I was delighted that JonArno was free one night while I was in Toronto, as he is a most engaging dinner companion. At one point he told me about a remarkable bit of playground research he’d uncovered, conducted by a student of the American anthropologist and cross-cultural researcher Edward T. Hall. JonArno subsequently sent me a few pages from Hall’s 1983 Book “The Dance of Life,” that described the study.

As Hall wrote, “He began to notice one very active little girl who seemed to stand out from the rest. She was all over the place. My student noticed that whenever she was near a cluster of children the members of that group were in sync not only with each other but with her. Many viewings later, he realized that this girl, with her skipping and dancing and twirling, was actually orchestrating movements of the entire playground!”

Hall went on to describe how the pattern of movement was like the beat of music, with the playground’s children dancing to its silent rhythm. There was no music, however. Rather, the kids were tapping into some subconscious rhythm of play they perceived in a non-audible way.
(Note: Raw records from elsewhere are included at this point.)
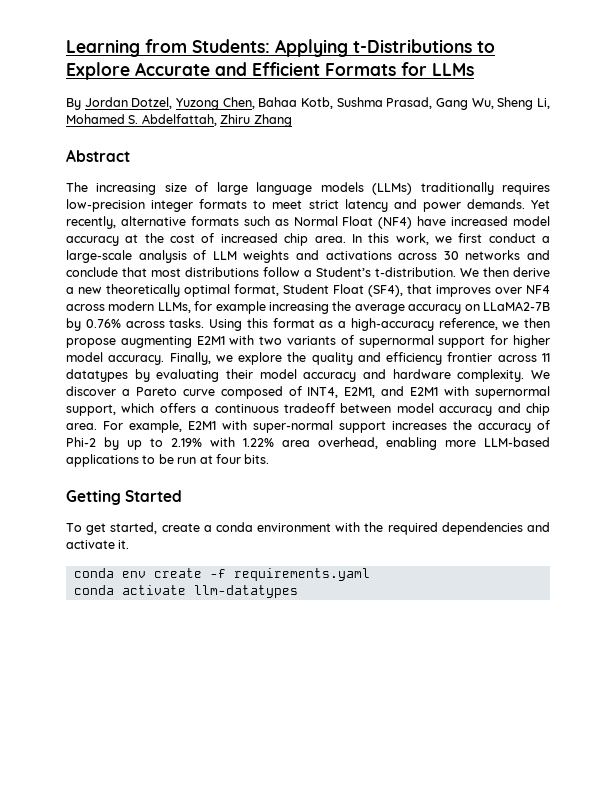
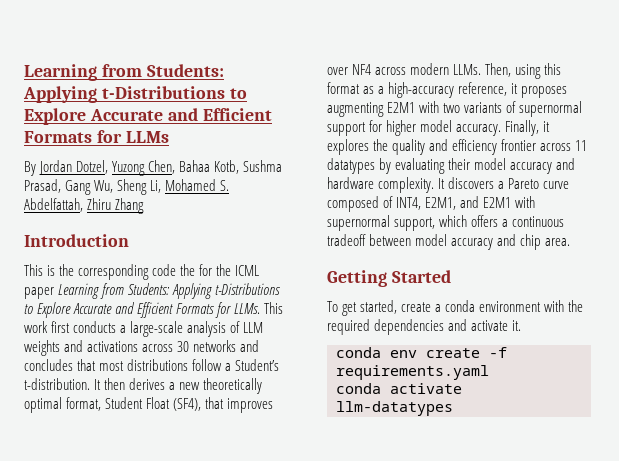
- Abstract
- The increasing size of large language models (LLMs) traditionally requires low-precision integer formats to meet strict latency and power demands. Yet recently, alternative formats such as Normal Float (NF4) have increased model accuracy at the cost of increased chip area. In this work, we first conduct a large-scale analysis of LLM weights and activations across 30 networks and conclude that most distributions follow a Student’s t-distribution.
+ Introduction
+ This is the corresponding code the for the ICML paper Learning from Students: Applying t-Distributions to Explore Accurate and Efficient Formats for LLMs. This work first conducts a large-scale analysis of LLM weights and activations across 30 networks and concludes that most distributions follow a Student’s t-distribution.
- We then derive a new theoretically optimal format, Student Float (SF4), that improves over NF4 across modern LLMs, for example increasing the average accuracy on LLaMA2-7B by 0.76% across tasks. Using this format as a high-accuracy reference, we then propose augmenting E2M1 with two variants of supernormal support for higher model accuracy.
+ It then derives a new theoretically optimal format, Student Float (SF4), that improves over NF4 across modern LLMs. Then, using this format as a high-accuracy reference, it proposes augmenting E2M1 with two variants of supernormal support for higher model accuracy.
- Finally, we explore the quality and efficiency frontier across 11 datatypes by evaluating their model accuracy and hardware complexity.
+ Finally, it explores the quality and efficiency frontier across 11 datatypes by evaluating their model accuracy and hardware complexity.
- We discover a Pareto curve composed of INT4, E2M1, and E2M1 with supernormal support, which offers a continuous tradeoff between model accuracy and chip area. For example, E2M1 with super-normal support increases the accuracy of Phi-2 by up to 2.19% with 1.22% area overhead, enabling more LLM-based applications to be run at four bits.
+ It discovers a Pareto curve composed of INT4, E2M1, and E2M1 with supernormal support, which offers a continuous tradeoff between model accuracy and chip area.

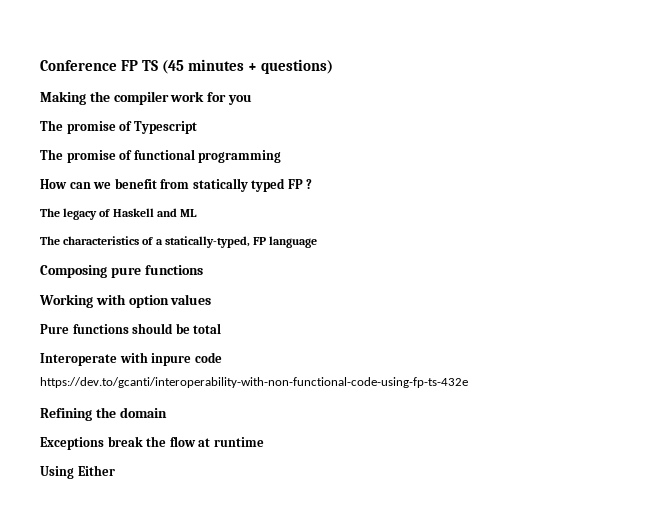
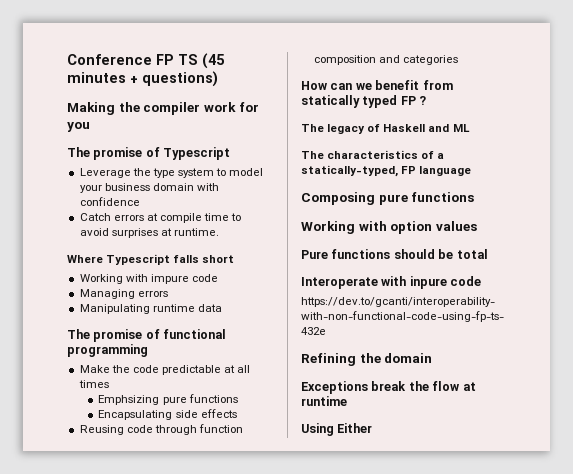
+ Leverage the type system to model your business domain with confidence
+ Catch errors at compile time to avoid surprises at runtime.
+ Where Typescript falls short
+ Working with impure code
+ Managing errors
+ Manipulating runtime data
+ Make the code predictable at all times
+ Emphsizing pure functions
+ Encapsulating side effects
+ Reusing code through function composition and categories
I immediately thought of bees, and the transcendent spirit of the hive by which the colony collective seems to skip and dance and twirl within the hive much like Hall’s children on the playground.

There is a rhythm to each colony, a beat of activity set by a few individual bees. All might be quiet in the hive until a scout forager returns, dancing vigorously to inform her nestmates of the distance and direction to a field of nectar or pollen-yielding flowers. Potential foragers follow the dance and then fly out themselves, returning with nectar or pollen or both, and performing their own dances that excite other workers.

It all begins with that first scout setting the beat, but soon the pace of the hive has escalated, with some workers accepting and processing the incoming nectar, some packing pollen into cells, and still others following the now-numerous dances and then flying out to forage.

The colony appears in simultaneous motion, a synchronous blending of tasks that creates a palpable rhythm, each bee responding to the beat with different tasks while staying true to the inflections of the collective.

JonArno also suggested that perhaps human dancers resemble bees in our capacity to pace dance to a subtle rhythm-setter. We’ve all been at parties where we might be dancing fluidly among many partners, but there’s usually someone who is influencing the entire dance floor’s pace without being an obvious leader.

I experienced this intersection between bee and human dance most intensely when I was part of two dance projects with Vancouver’s LINK Dance Foundation. I’d never performed on stage with dancers before, but what struck me as most profound was how aware we were of each other without any direct look or other signals. Rather, each segment from each dance had its rhythm subtly conducted by a different performer’s individual beat, with understated leadership shifting between dancers as the piece progressed.

Whether we are well tuned to the playground’s beat or the synchronicity of dance, the pace of human life is remarkably influenced by subtle cues beneath our conscious awareness.

Hall wrote about our perception of that subliminal beat: “I have come to the conclusion that the human species lives in a sea of rhythm, ineffable to some, but quite tangible to others. This explains why some composers really do seem to be able to tap into that sea and express for the people the rhythms that are felt but not yet expressed as music. Poets do this too . . .”

As do bees, themselves composers and poets of their own colony’s cadence, another reminder of the remarkable lessons to be gleaned by those who listen to the rhythm of the hive.